3. In the two tracks under the Cytobands track, you'll see that the profiles of SNPs/KB and Assay Coverage Percentage both drop to the baseline and go flat. Click on one of these regions (I chose the right-hand one) to zoom in to a 50 Kb window, and then copy the coordinates from the Landmark or Region box. Go back to the Haplotype Block Viewer that you already opened, enter these coordinates into the text box labeled Change the order of strains and/or enter position or search term, and click Submit. When the display appears, you'll see solid color in each of the horizontal bars representing mouse strains. Use the zoom buttons at left to zoom out to 20M, and observe the region. It occupies about 2 Mb of sequence, from about 56Mb to 58Mb. Find the same region in the Ancestry Browser. What does the coloring in this region indicate?

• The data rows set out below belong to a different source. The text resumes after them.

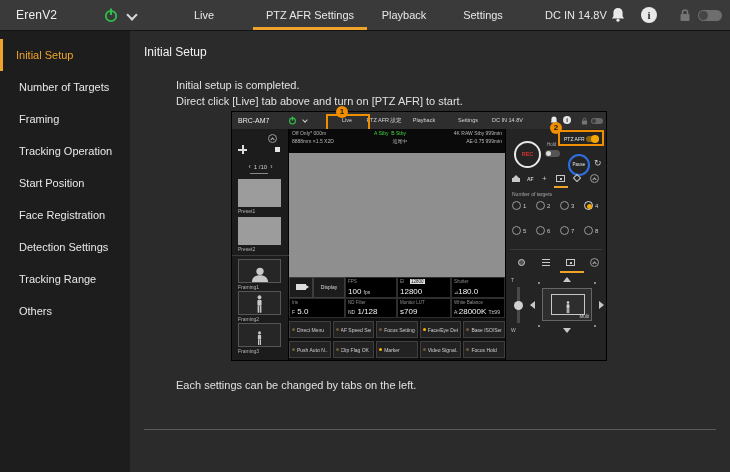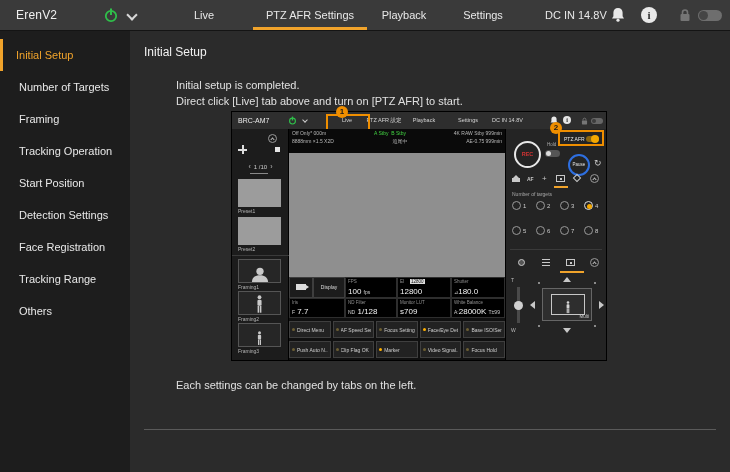--- a/index.html
+++ b/index.html
@@ -174,8 +174,8 @@
   <div class="side-item">Framing</div>
   <div class="side-item">Tracking Operation</div>
   <div class="side-item">Start Position</div>
+  <div class="side-item">Face Registration</div>
   <div class="side-item">Detection Settings</div>
-  <div class="side-item">Face Registration</div>
   <div class="side-item">Tracking Range</div>
   <div class="side-item">Others</div>
 </div>

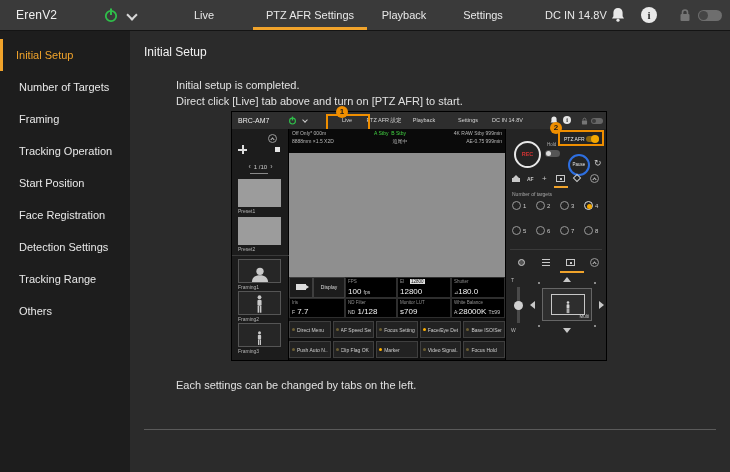--- a/index.html
+++ b/index.html
@@ -302,7 +302,7 @@
         <div class="row">
           <div class="cell" style="width:56px">
             <span class="lb">Iris</span>
-            <span class="vl"><span class="sm">F</span> <span>7.7</span></span>
+            <span class="vl"><span class="sm">F</span> <span>5.0</span></span>
           </div>
           <div class="cell" style="width:52px">
             <span class="lb">ND Filter</span>

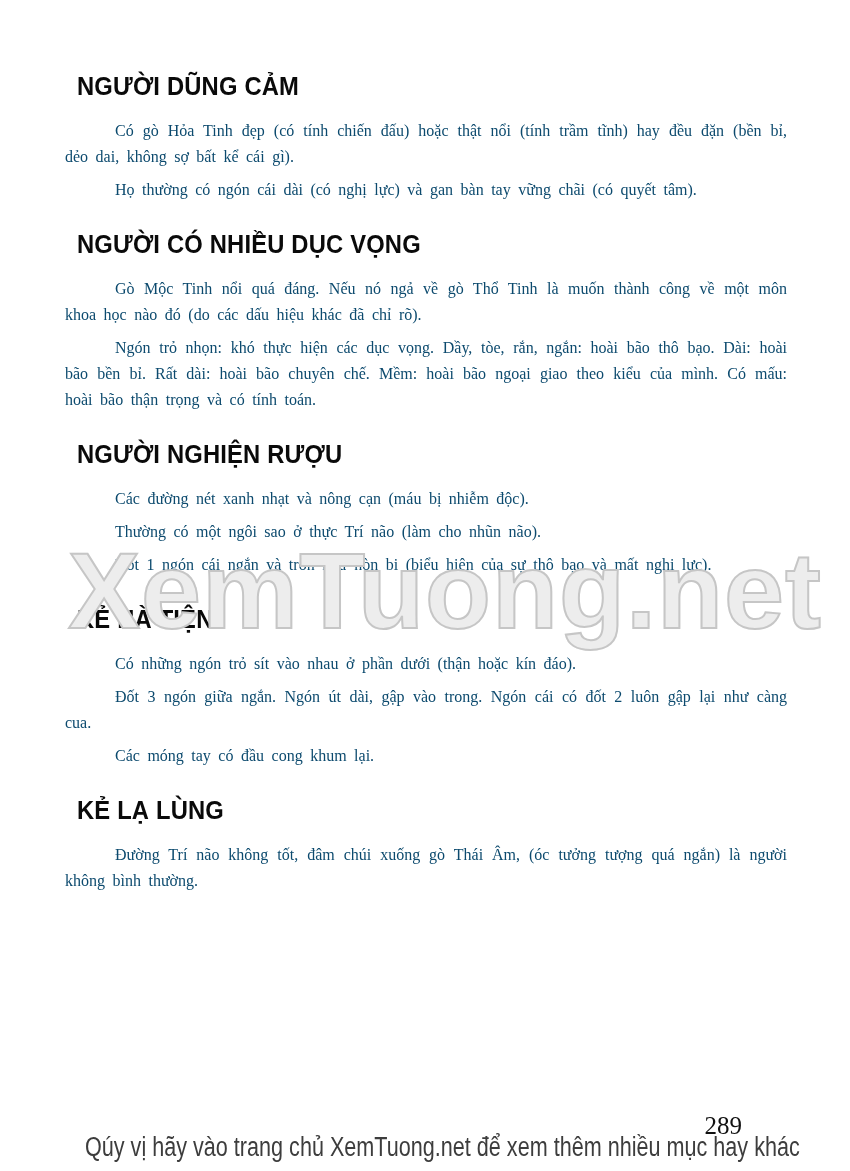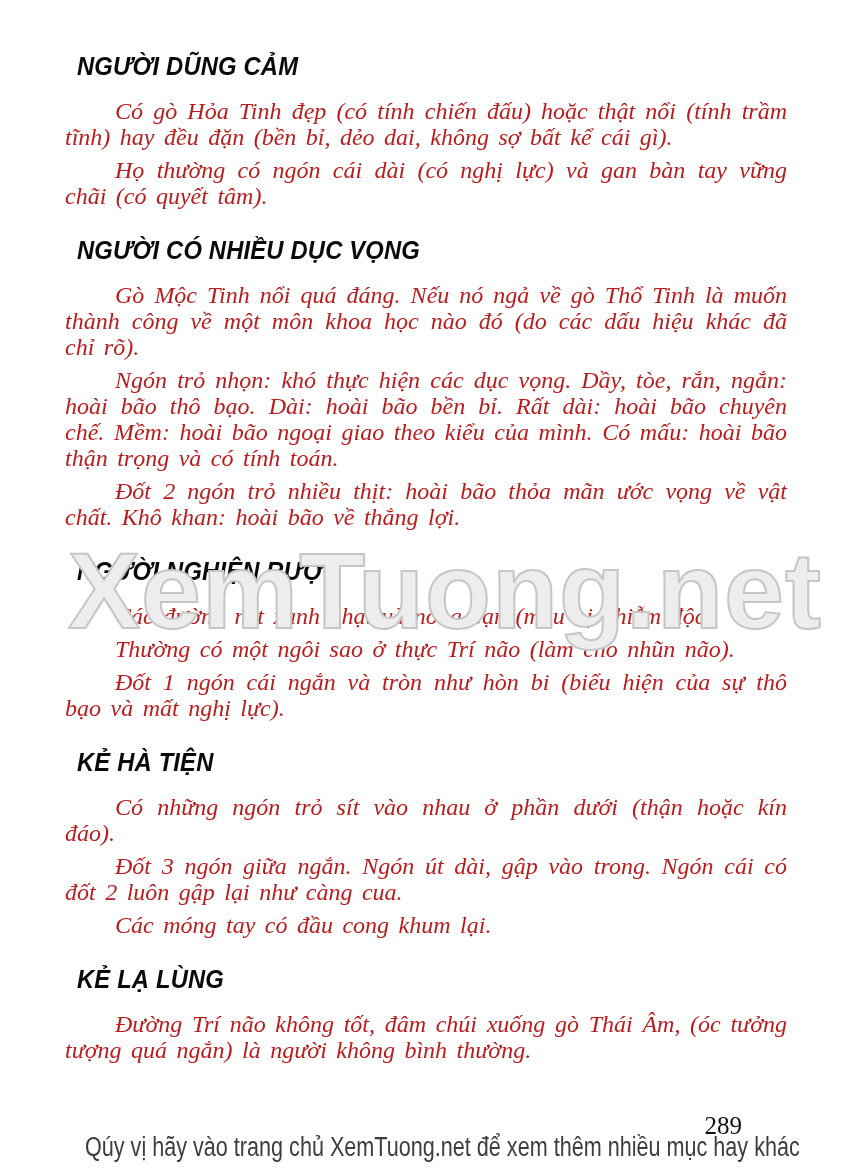--- a/index.html
+++ b/index.html
@@ -18,9 +18,8 @@
   .page {
     position: absolute;
     left: 65px;
-    top: 52px;
+    top: 72px;
     width: 722px;
-    font-style: italic;
   }
   .section-heading {
     font-family: "Liberation Sans", sans-serif;

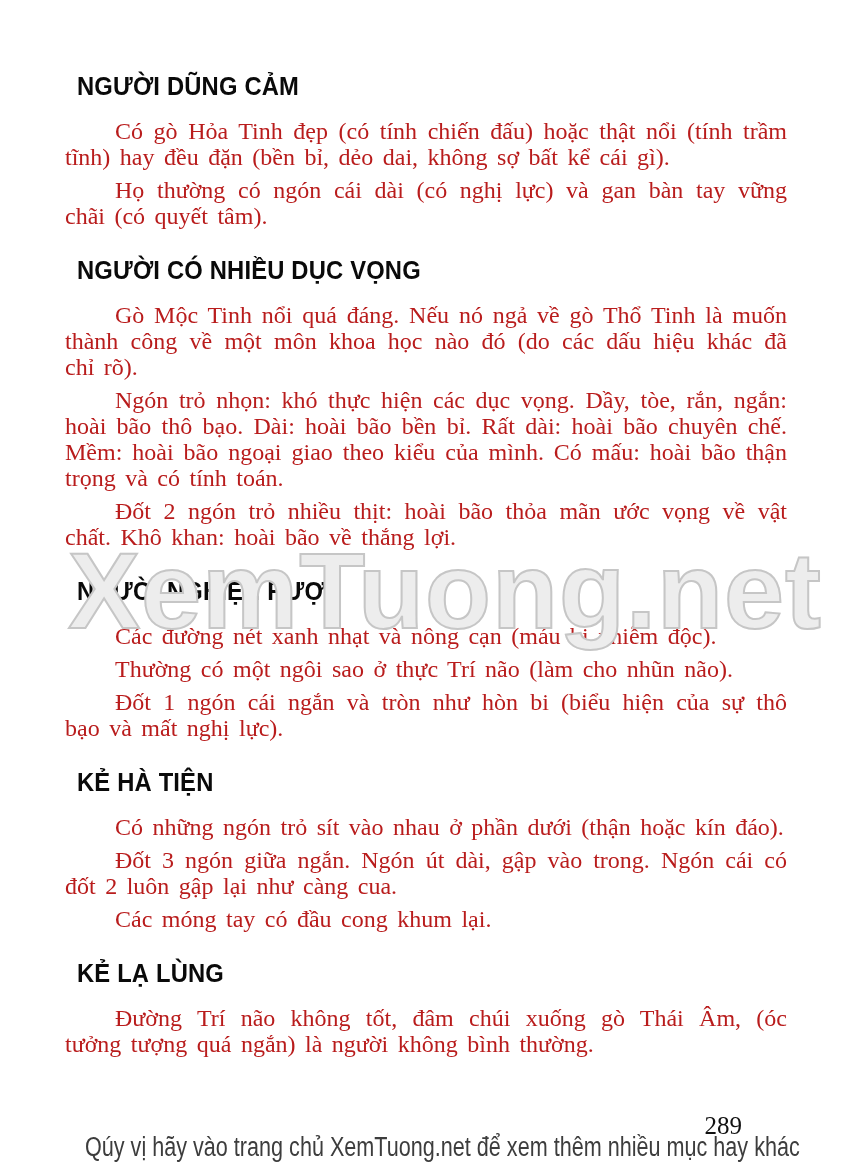--- a/index.html
+++ b/index.html
@@ -36,13 +36,13 @@
     margin-top: 0;
   }
   .body-para {
-    font-size: 24px;
+    font-size: 16px;
     line-height: 26px;
     margin: 7px 0;
     text-align: justify;
     text-indent: 50px;
     word-spacing: 3.5px;
-    color: #b91c1c;
+    color: #0c4a6e;
   }
   .section { margin: 0; }
   .watermark {

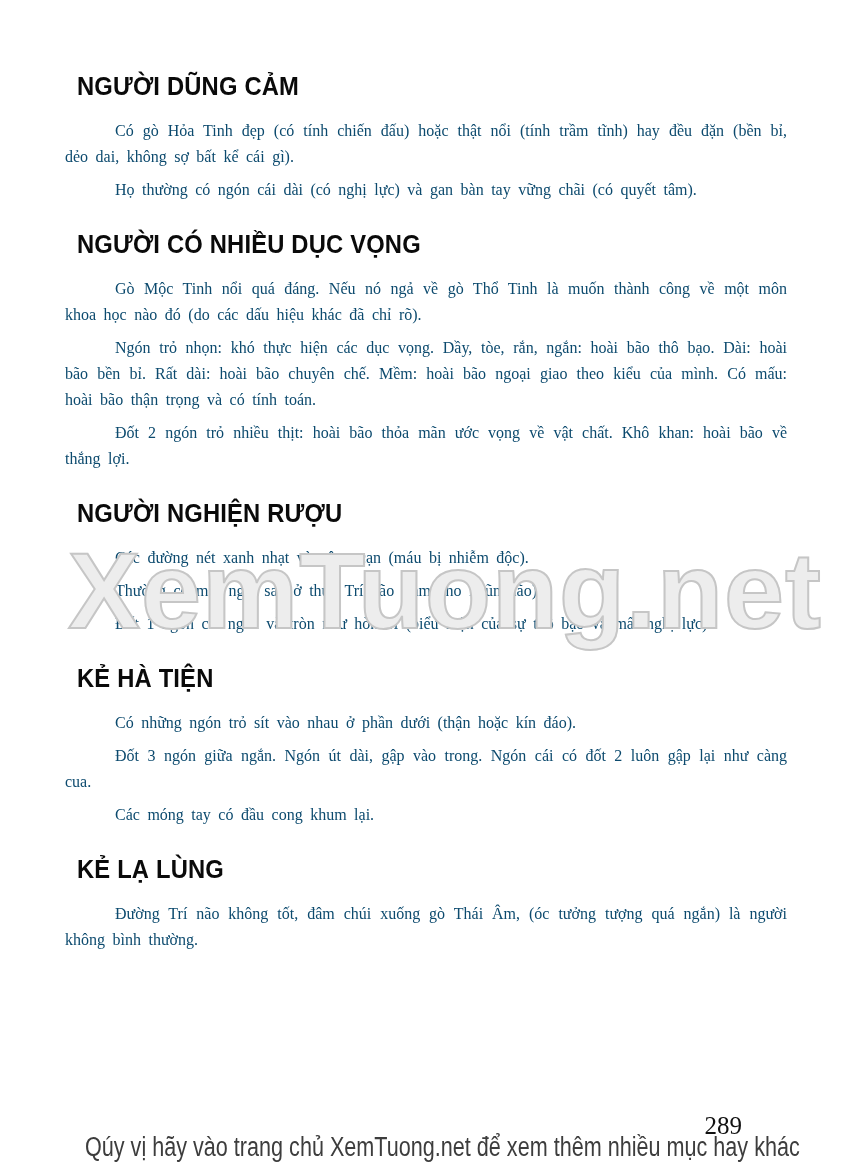--- a/index.html
+++ b/index.html
@@ -105,7 +105,6 @@
     <div class="section-heading">NGƯỜI CÓ NHIỀU DỤC VỌNG</div>
     <p class="body-para">Gò Mộc Tinh nổi quá đáng. Nếu nó ngả về gò Thổ Tinh là muốn thành công về một môn khoa học nào đó (do các dấu hiệu khác đã chỉ rõ).</p>
     <p class="body-para">Ngón trỏ nhọn: khó thực hiện các dục vọng. Dầy, tòe, rắn, ngắn: hoài bão thô bạo. Dài: hoài bão bền bỉ. Rất dài: hoài bão chuyên chế. Mềm: hoài bão ngoại giao theo kiểu của mình. Có mấu: hoài bão thận trọng và có tính toán.</p>
-    <p class="body-para">Đốt 2 ngón trỏ nhiều thịt: hoài bão thỏa mãn ước vọng về vật chất. Khô khan: hoài bão về thắng lợi.</p>
   </div>
 
   <div class="section">

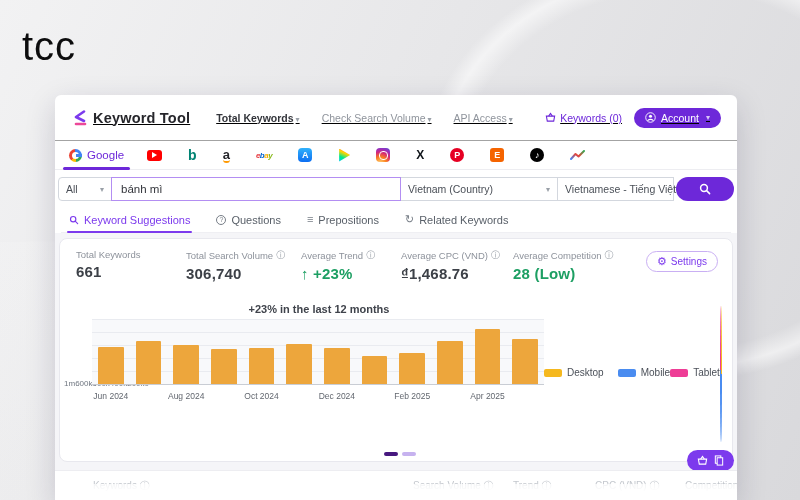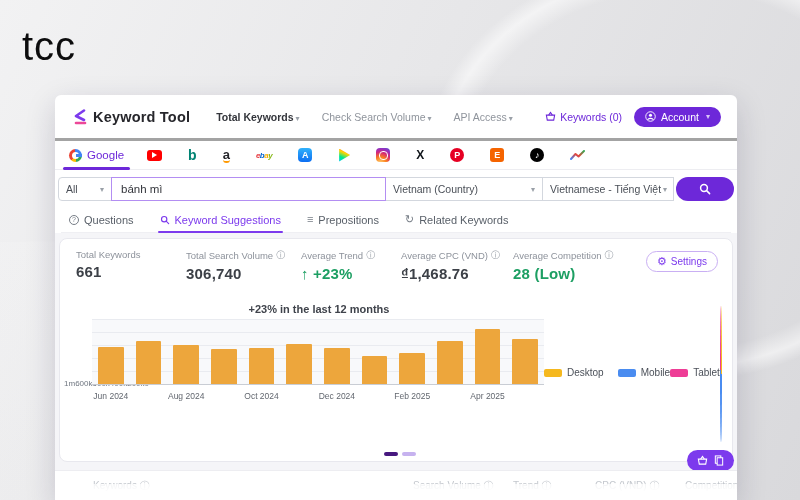--- a/index.html
+++ b/index.html
@@ -19,7 +19,7 @@
     border-radius:6px 6px 0 0; box-shadow:0 10px 30px rgba(30,20,60,.18); z-index:3; overflow:hidden; }
 
   
-  .kt-header { height:46px; display:flex; align-items:center; padding:0 16px 0 18px; border-bottom:3px solid #a3a3a3; }
+  .kt-header { height:46px; display:flex; align-items:center; padding:0 16px 0 18px; border-bottom:1px solid #a3a3a3;text-decoration:underline; }
   .kt-logo { display:flex; align-items:center; gap:6px; }
   .kt-logo-text { font-size:14.5px; font-weight:700; color:#26262b; letter-spacing:.2px; }
   .kt-nav { display:flex; gap:22px; margin-left:26px; }

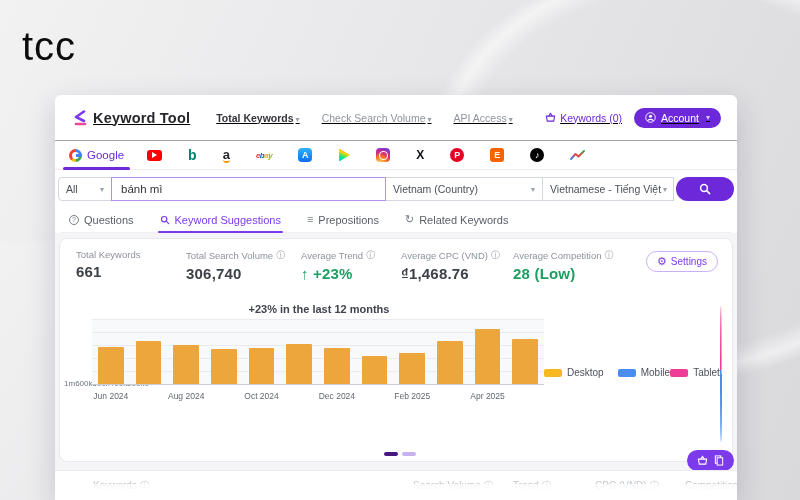--- a/index.html
+++ b/index.html
@@ -67,7 +67,7 @@
   .query-input { flex:1; border:1px solid #b38ef2; border-left:1px solid #b38ef2; margin-left:-1px; padding:0 9px;
     font-size:11.5px; color:#33353b; font-family:inherit; outline:none; position:relative; z-index:1; }
   .sel-country { width:158px; margin-left:-1px; }
-  .sel-language { width:132px; margin-left:-1px; }
+  .sel-language { width:117px; margin-left:-1px; }
   .search-btn { width:58px; margin-left:2px; background:#6d28d9; border:none; border-radius:13px; cursor:pointer;
     display:flex; align-items:center; justify-content:center; }
 

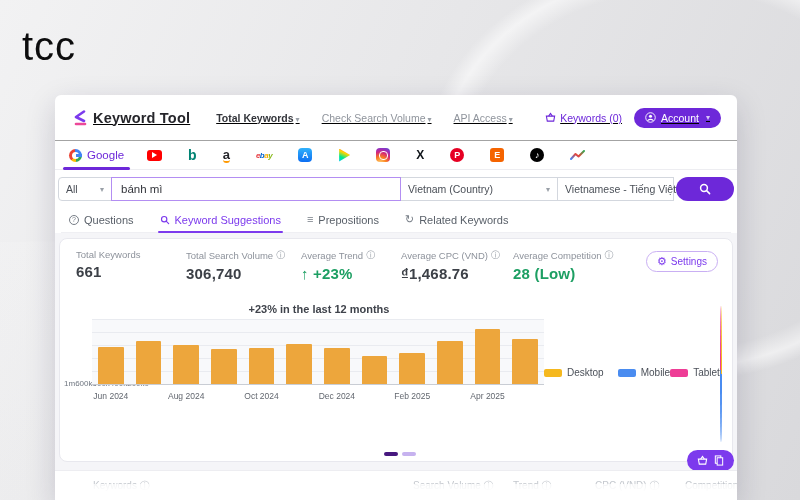--- a/index.html
+++ b/index.html
@@ -245,16 +245,16 @@
     </div>
 
     <div class="tabs-row">
-      <div class="rtab">
-        <span class="q-circle">?</span>
-        <span>Questions</span>
-      </div>
       <div class="rtab active">
         <svg width="10" height="10" viewBox="0 0 12 12">
           <circle cx="5" cy="5" r="3.2" fill="none" stroke="#7c3aed" stroke-width="1.4"></circle>
           <line x1="7.4" y1="7.4" x2="10.4" y2="10.4" stroke="#7c3aed" stroke-width="1.4" stroke-linecap="round"></line>
         </svg>
         <span>Keyword Suggestions</span>
+      </div>
+      <div class="rtab">
+        <span class="q-circle">?</span>
+        <span>Questions</span>
       </div>
       <div class="rtab">
         <span class="glyph-icon">≡</span>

4. Apparently we can't find from the resources at this site why there are no SNPs in these regions. Let's look at a different genome browser (actually just a different installation of the same Generic Genome Browser) at the Jackson Lab's Mouse Genome Informatics (MGI) database site. Enter your coordinates in the Landmark or Region box (note: for this browser you must omit the Chr in front of the coordinates. Just enter the chromosome number 8, followed by the rest) and click Search to update the display.
   
5. Let's look for SNPs in the region. Scroll down to the Tracks section and locate the Polymorphisms subsection at the bottom. Click the SNP checkbox and then on any Update Image button you see. Some red SNP glyphs should appear in the lowest track in the Details section. Right-click on one to open the link in a new tab. You'll be taken to NCBI's dbSNP, where you'll find details about this SNP. Note in the Handle|Submitter ID section that the SNP came from Perlegen, so we can guess that the resequencing study is the source of many of the SNPs in the MGI database.
   
6. Your final task is to find out and/or form some reasonable hypothesis, based on online resources and your genetic knowledge, why there are no SNPs in the chromosome-8 region(s) we have been looking at. Is there even any sequence? Any contigs? I can recommend some directions for exploration. In the Integrated Maps section on this page, you can follow the chromosome 8 link. Once the new map page opens, you can click on a Map element link in the Search results section. On the NCBI Map Viewer page that now opens, you'll see a panel on the left side containing links to mouse resources of various kinds. In your report include hyperlinks to the two or three pages that gave you your answers, if you find any.